The walls between old allies on either side of the Atlantic cannot stand. The walls between the countries with the most and those with the least cannot stand. The walls between races and tribes; natives and immigrants; Christian and Muslim and Jew cannot stand. These now are the walls we must tear down.

We know they have fallen before. After centuries of strife, the people of Europe have formed a Union of promise and prosperity. Here, at the base of a column built to mark victory in war, we meet in the center of a Europe at peace. Not only have walls come down in Berlin, but they have come down in Belfast, where Protestant and Catholic found a way to live together; in the Balkans, where our Atlantic alliance ended wars and brought savage war criminals to justice; and in South Africa, where the struggle of a courageous people defeated apartheid.

So history reminds us that walls can be torn down. But the task is never easy. True partnership and true progress requires constant work and sustained sacrifice. They require sharing the burdens of development and diplomacy; of progress and peace. They require allies who will listen to each other, learn from each other and, most of all, trust each other.

That is why America cannot turn inward. That is why Europe cannot turn inward. America has no better partner than Europe. Now is the time to build new bridges across the globe as strong as the one that bound us across the Atlantic. Now is the time to join together, through constant cooperation, strong institutions, shared sacrifice, and a global commitment to progress, to meet the challenges of the 21st century. It was this spirit that led airlift planes to appear in the sky above our heads, and people to assemble where we stand today. And this is the moment when our nations – and all nations – must summon that spirit anew.

This is the moment when we must defeat terror and dry up the well of extremism that supports it. This threat is real and we cannot shrink from our responsibility to combat it. If we could create NATO to face down the Soviet Union, we can join in a new and global partnership to dismantle the networks that have struck in Madrid and Amman; in London and Bali; in Washington and New York. If we could win a battle of ideas against the communists, we can stand with the vast majority of Muslims who reject the extremism that leads to hate instead of hope.

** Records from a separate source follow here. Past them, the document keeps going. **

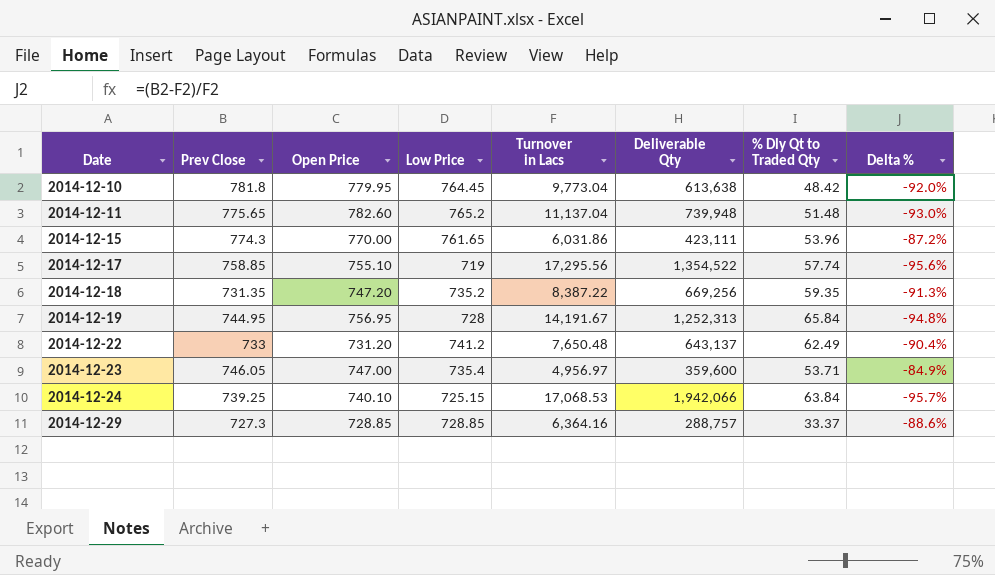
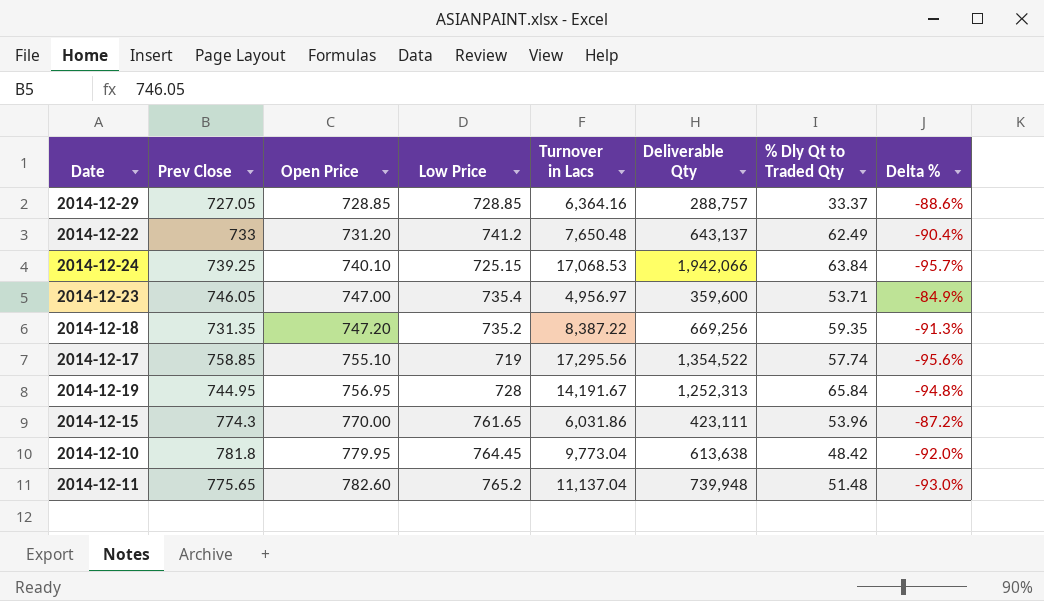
row order: Date ascending -> Open Price ascending
2014-12-29 | Prev Close: 727.3 -> 727.05

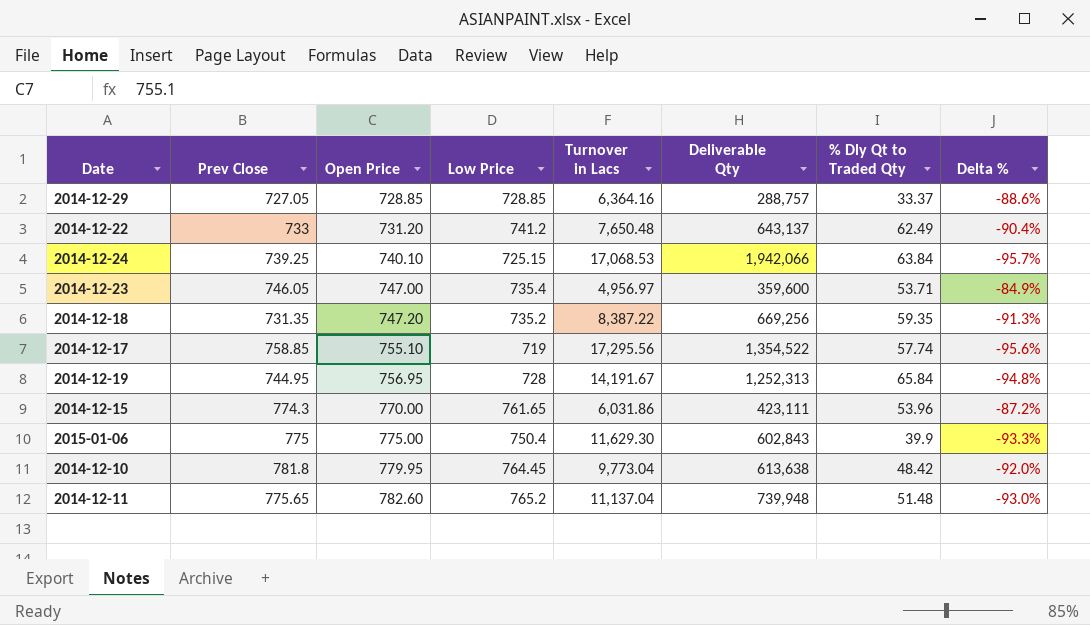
row 2015-01-06: none -> 775 | 775.00 | 750.4 | 11,629.30 | 602,843 | 39.9 | -93.3%

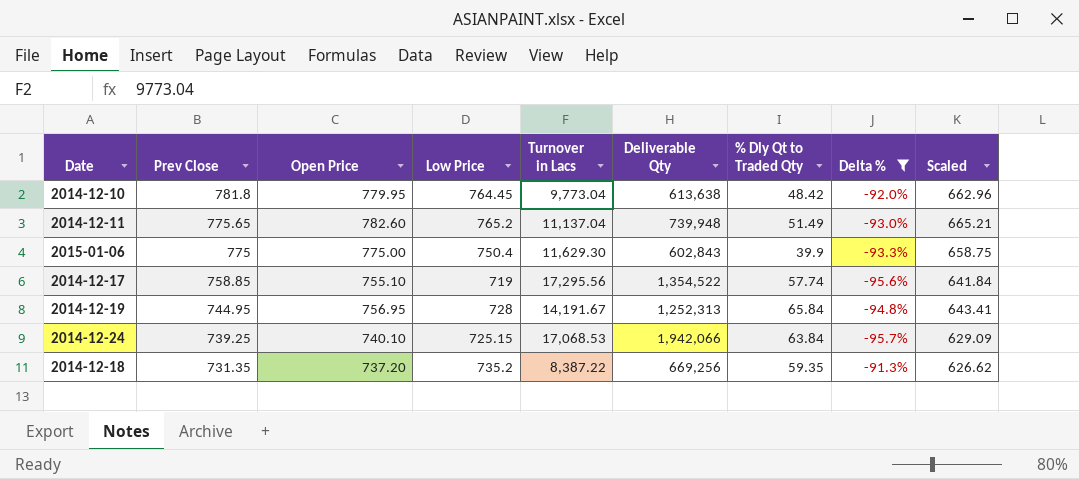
filter: none -> Delta % <= -91.3%
row order: Open Price ascending -> Prev Close descending
column Scaled | formula: none -> [Open Price] * 0.85
2014-12-11 | % Dly Qt to Traded Qty: 51.48 -> 51.49
2014-12-18 | Open Price: 747.20 -> 737.20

This is the moment when we must renew our resolve to rout the terrorists who threaten our security in Afghanistan, and the traffickers who sell drugs on your streets. No one welcomes war. I recognize the enormous difficulties in Afghanistan. But my country and yours have a stake in seeing that NATO's first mission beyond Europe's borders is a success. For the people of Afghanistan, and for our shared security, the work must be done. America cannot do this alone. The Afghan people need our troops and your troops; our support and your support to defeat the Taliban and al Qaeda, to develop their economy, and to help them rebuild their nation. We have too much at stake to turn back now.

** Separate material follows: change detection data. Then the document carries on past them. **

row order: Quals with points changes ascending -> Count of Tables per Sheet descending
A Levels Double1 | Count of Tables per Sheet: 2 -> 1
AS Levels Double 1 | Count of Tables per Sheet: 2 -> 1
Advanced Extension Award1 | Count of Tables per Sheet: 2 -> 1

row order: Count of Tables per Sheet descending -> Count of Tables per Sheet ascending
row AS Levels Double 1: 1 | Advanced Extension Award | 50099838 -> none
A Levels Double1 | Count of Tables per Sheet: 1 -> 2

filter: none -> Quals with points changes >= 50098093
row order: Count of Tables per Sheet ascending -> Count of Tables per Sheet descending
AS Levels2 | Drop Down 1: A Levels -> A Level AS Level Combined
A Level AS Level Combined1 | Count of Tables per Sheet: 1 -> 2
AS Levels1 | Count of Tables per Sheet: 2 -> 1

This is the moment when we must renew the goal of a world without nuclear weapons. The two superpowers that faced each other across the wall of this city came too close too often to destroying all we have built and all that we love. With that wall gone, we need not stand idly by and watch the further spread of the deadly atom. It is time to secure all loose nuclear materials; to stop the spread of nuclear weapons; and to reduce the arsenals from another era. This is the moment to begin the work of seeking the peace of a world without nuclear weapons.

This is the moment when every nation in Europe must have the chance to choose its own tomorrow free from the shadows of yesterday. In this century, we need a strong European Union that deepens the security and prosperity of this continent, while extending a hand abroad. In this century – in this city of all cities – we must reject the Cold War mind-set of the past, and resolve to work with Russia when we can, to stand up for our values when we must, and to seek a partnership that extends across this entire continent.

This is the moment when we must build on the wealth that open markets have created, and share its benefits more equitably. Trade has been a cornerstone of our growth and global development. But we will not be able to sustain this growth if it favors the few, and not the many. Together, we must forge trade that truly rewards the work that creates wealth, with meaningful protections for our people and our planet. This is the moment for trade that is free and fair for all.

This is the moment we must help answer the call for a new dawn in the Middle East. My country must stand with yours and with Europe in sending a direct message to Iran that it must abandon its nuclear ambitions. We must support the Lebanese who have marched and bled for democracy, and the Israelis and Palestinians who seek a secure and lasting peace. And despite past differences, this is the moment when the world should support the millions of Iraqis who seek to rebuild their lives, even as we pass responsibility to the Iraqi government and finally bring this war to a close.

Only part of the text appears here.